Brief summary of the invention

This theme working of an invention scheme relates to ECD, and described ECD makes it possible to control independently light and heat simultaneously by the adjusting of one or more electrochromic cells in ECD.According to embodiment of the present invention, electrochromic system comprises at least one electrochromic cells, these ECD wherein with a plurality of unit comprise in unit at least one electrode of at least one, and described unit comprises the Single Walled Carbon Nanotube (SWNT) that contains film.

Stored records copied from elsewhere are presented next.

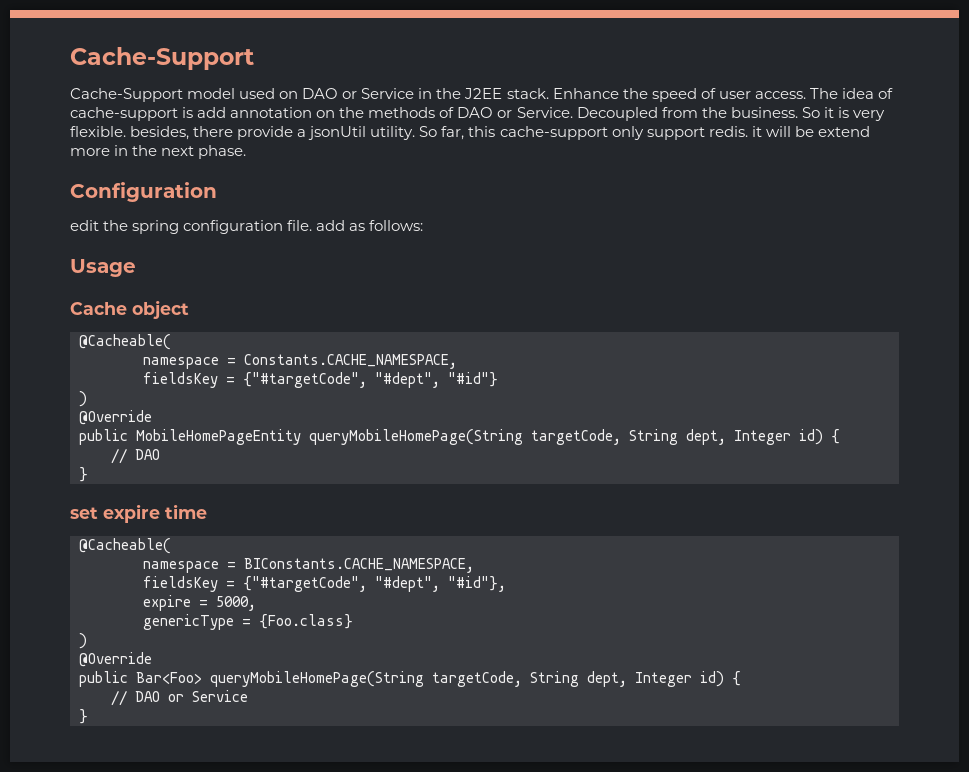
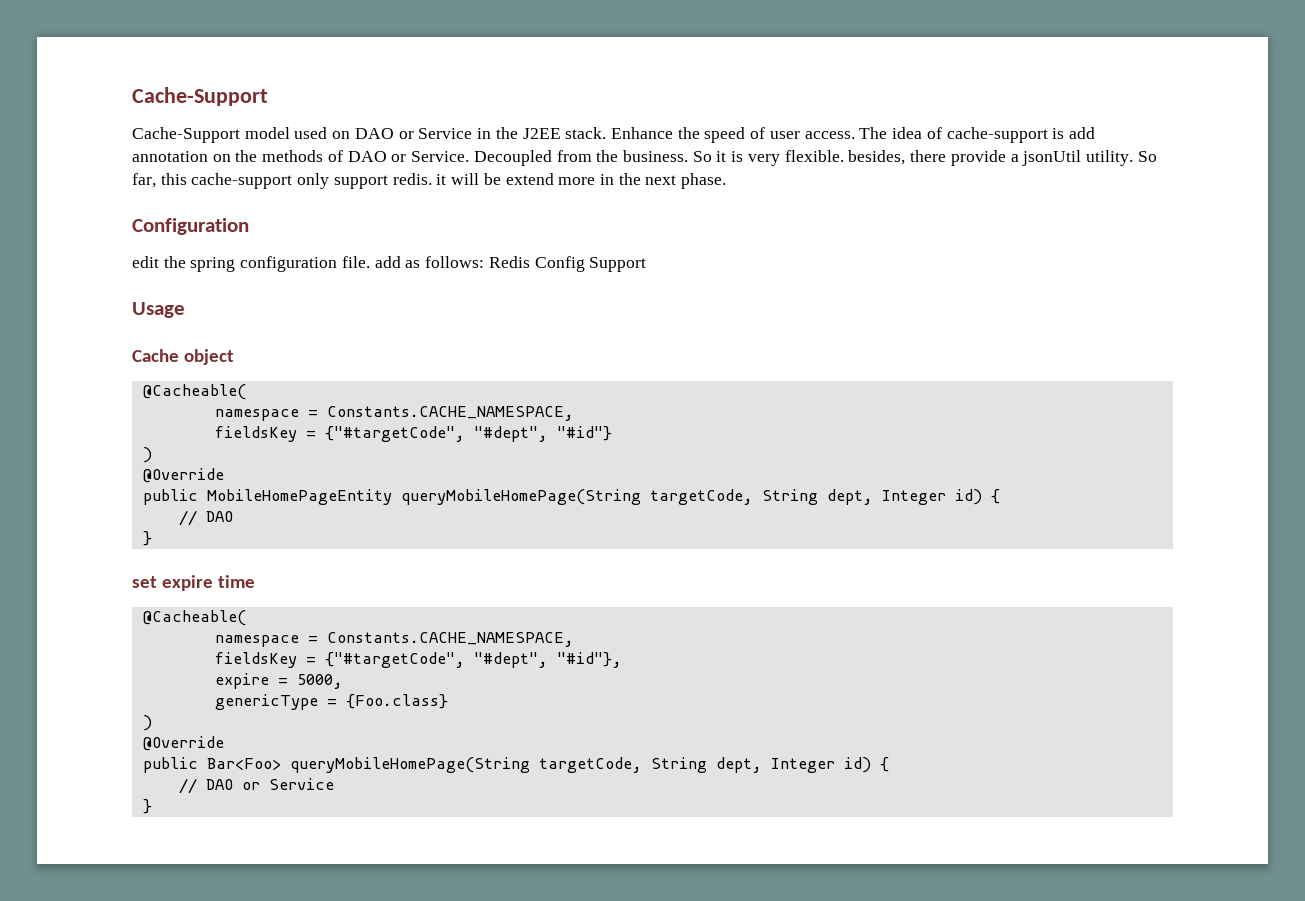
- edit the spring configuration file. add as follows:
+ edit the spring configuration file. add as follows: Redis Config Support
  set expire time
  @Cacheable(
- namespace = BIConstants.CACHE_NAMESPACE,
+ namespace = Constants.CACHE_NAMESPACE,

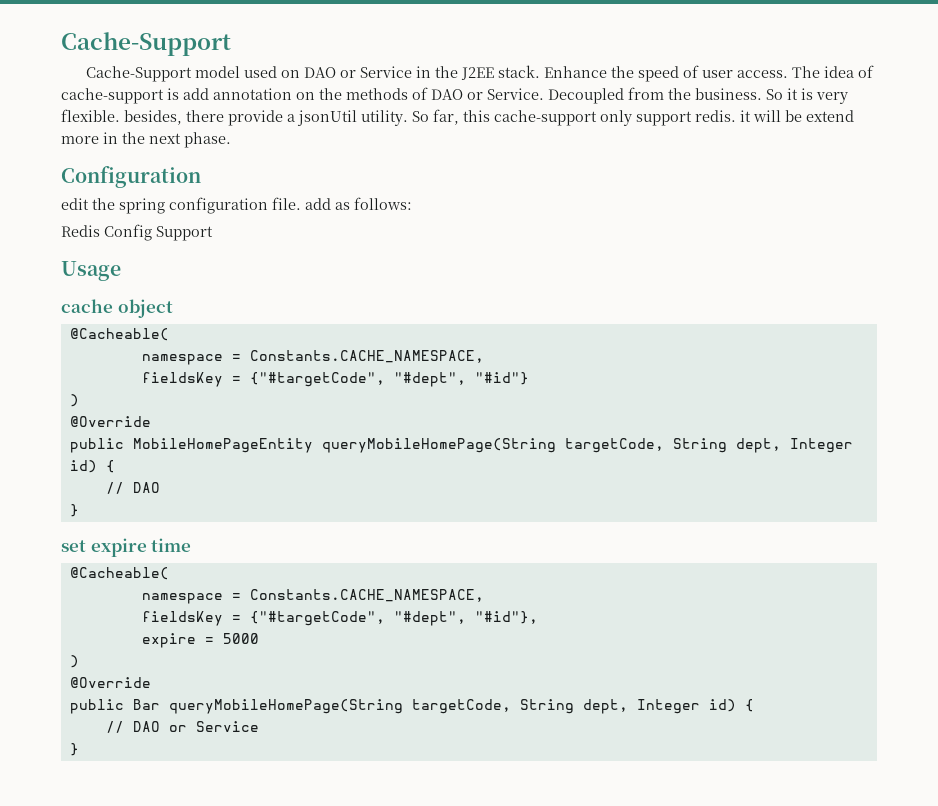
- edit the spring configuration file. add as follows: Redis Config Support
+ edit the spring configuration file. add as follows:
+ Redis Config Support
- Cache object
+ cache object
- expire = 5000,
- genericType = {Foo.class}
+ expire = 5000
  )
  @Override
- public Bar<Foo> queryMobileHomePage(String targetCode, String dept, Integer id) {
+ public Bar queryMobileHomePage(String targetCode, String dept, Integer id) {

Each unit comprises working electrode, electrochromic layer, dielectric substrate and electric charge (charge) balance layer.In one embodiment, each electrochromic cells is used and changes its electrochromic material in visible ray and/or the absorption/transmission of INFRARED SPECTRUM region or reflection, makes it possible to implement visible ray control and infrared modulation or only infrared ray contrast simultaneously.ECD can be as " smart window " or as the IR dimmer/light filter in detection/imaging system.In another embodiment, a plurality of independently one of electrochromic cells are used and change its electrochromic material in absorption or the reflection of visible ray, and second unit is used its electrochromic material in infrared absorption or reflection of change.Therefore,, when use system is during as " smart window ", by controlling independently the voltage that is applied to electrochromic cells, can control independently passing through of heat radiation (IR) and visible ray.

ECD can also comprise temperature and/or the optical sensor of controlling for automatically.In one embodiment, optical sensor is included in the loop of unit of the electrochromic material that uses visible absorbance or reflection, and temperature sensor is included in the loop of unit of the electrochromic material that uses infrared absorption or reflection.

ECD can be independently or its can be to be applied to existing lip-deep lamilated body form.ECD makes it possible to control manually or automatically the light and heat (infrared) by system.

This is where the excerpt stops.